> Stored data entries
-- Opening Marker --
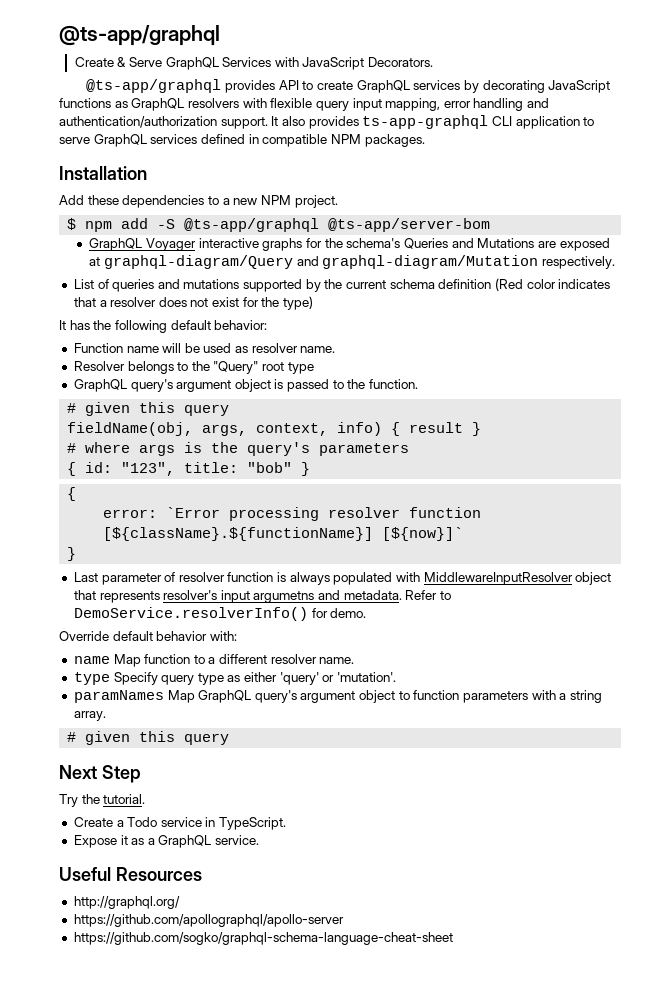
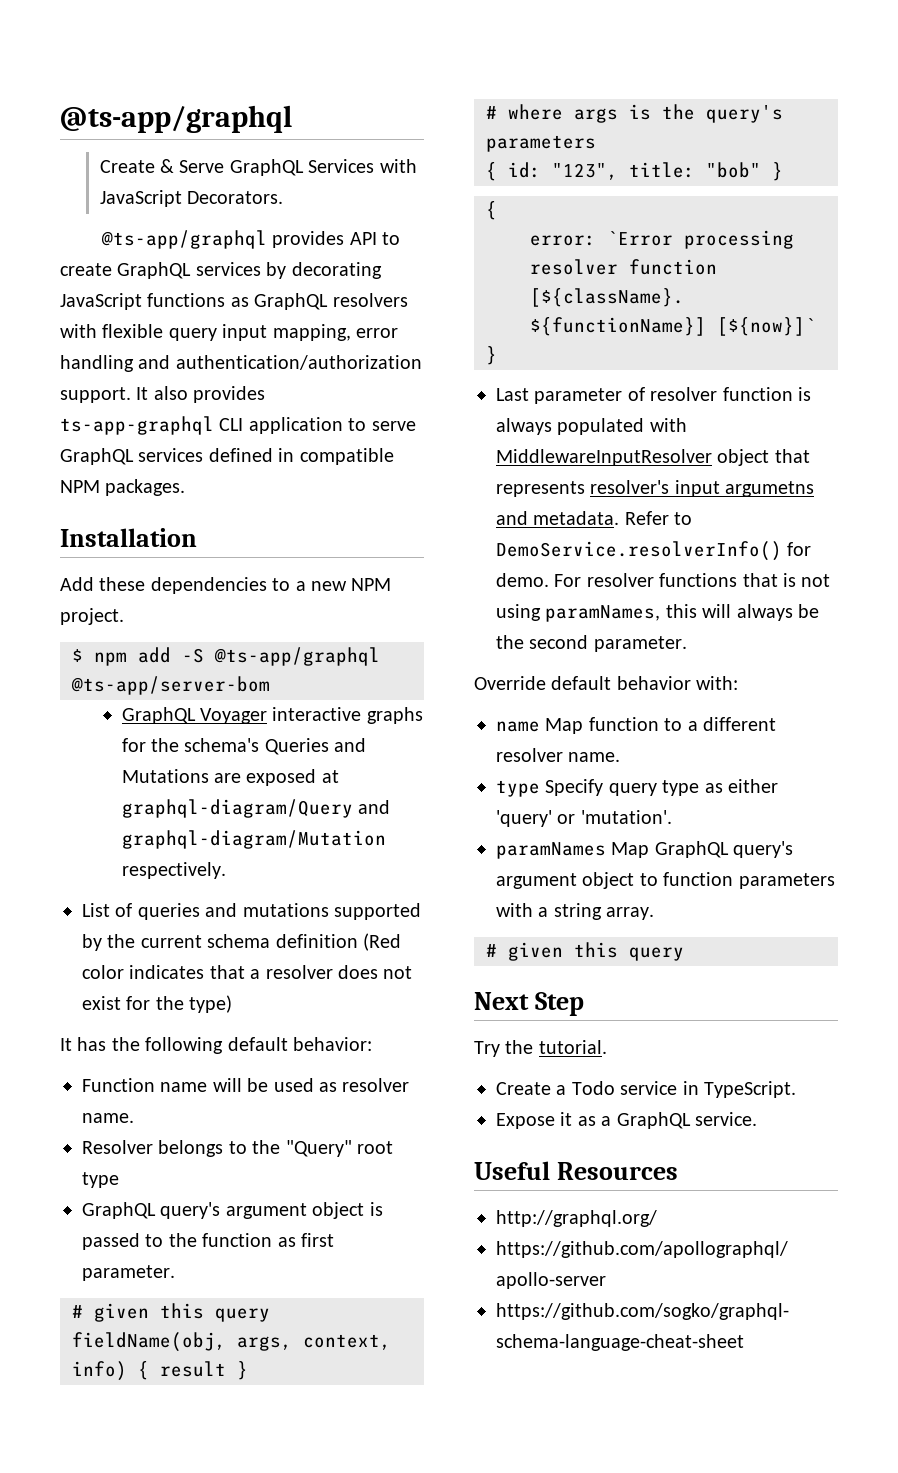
[369,379,419,389] function. -> [202,1233,334,1247] [82,1265,175,1281] function as first parameter.
(367, 613) none -> [554,573,831,587] [496,604,819,622] [496,635,687,652] For resolver functions that is not using paramNames, this will always be the second parameter.

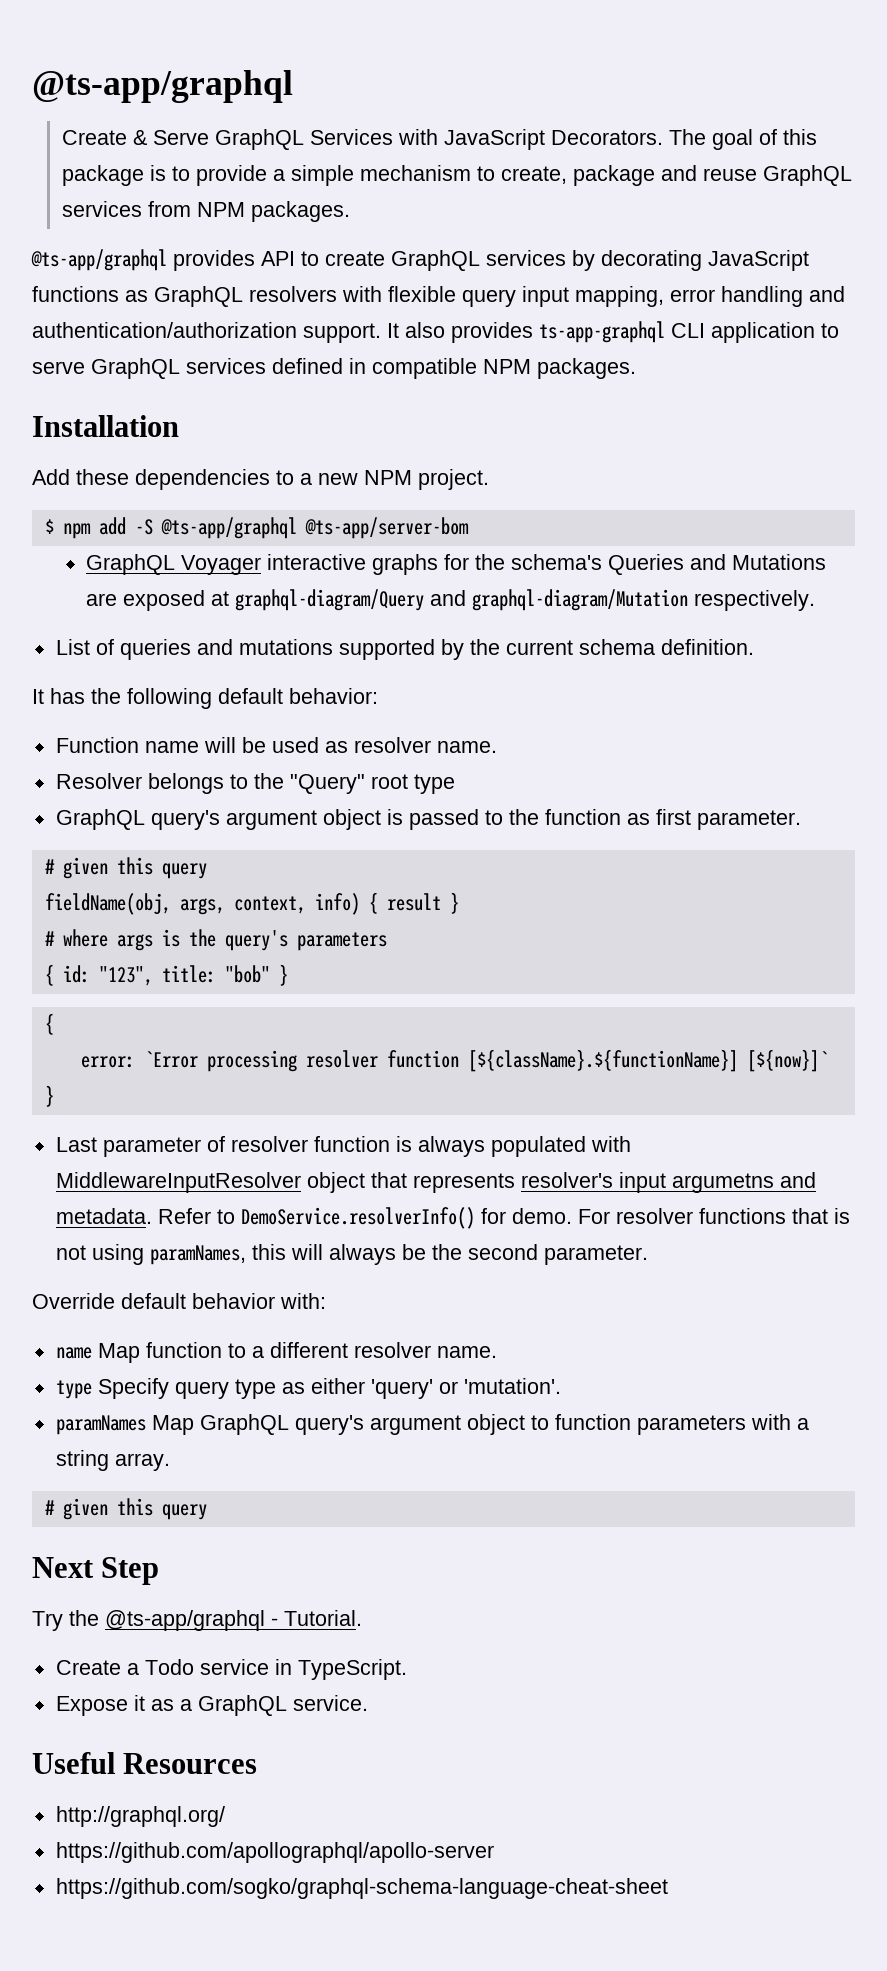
(283, 197) none -> [669,129,818,150] [62,165,853,186] [62,201,351,222] The goal of this package is to provide a simple mechanism to create, package and reuse GraphQL services from NPM packages.
[275,933,401,951] [82,965,413,979] [82,995,233,1013] definition (Red color indicates that a resolver does not exist for the type) -> [660,639,754,655] definition.
[538,1040,607,1054] tutorial. -> [105,1610,362,1631] @ts-app/graphql - Tutorial.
-- Closing Marker --
> Activity
Filter the entries above down to the lines that contain "parameter".

> Solution for this exercise
[369,379,419,389] function. -> [202,1233,334,1247] [82,1265,175,1281] function as first parameter.
(367, 613) none -> [554,573,831,587] [496,604,819,622] [496,635,687,652] For resolver functions that is not using paramNames, this will always be the second parameter.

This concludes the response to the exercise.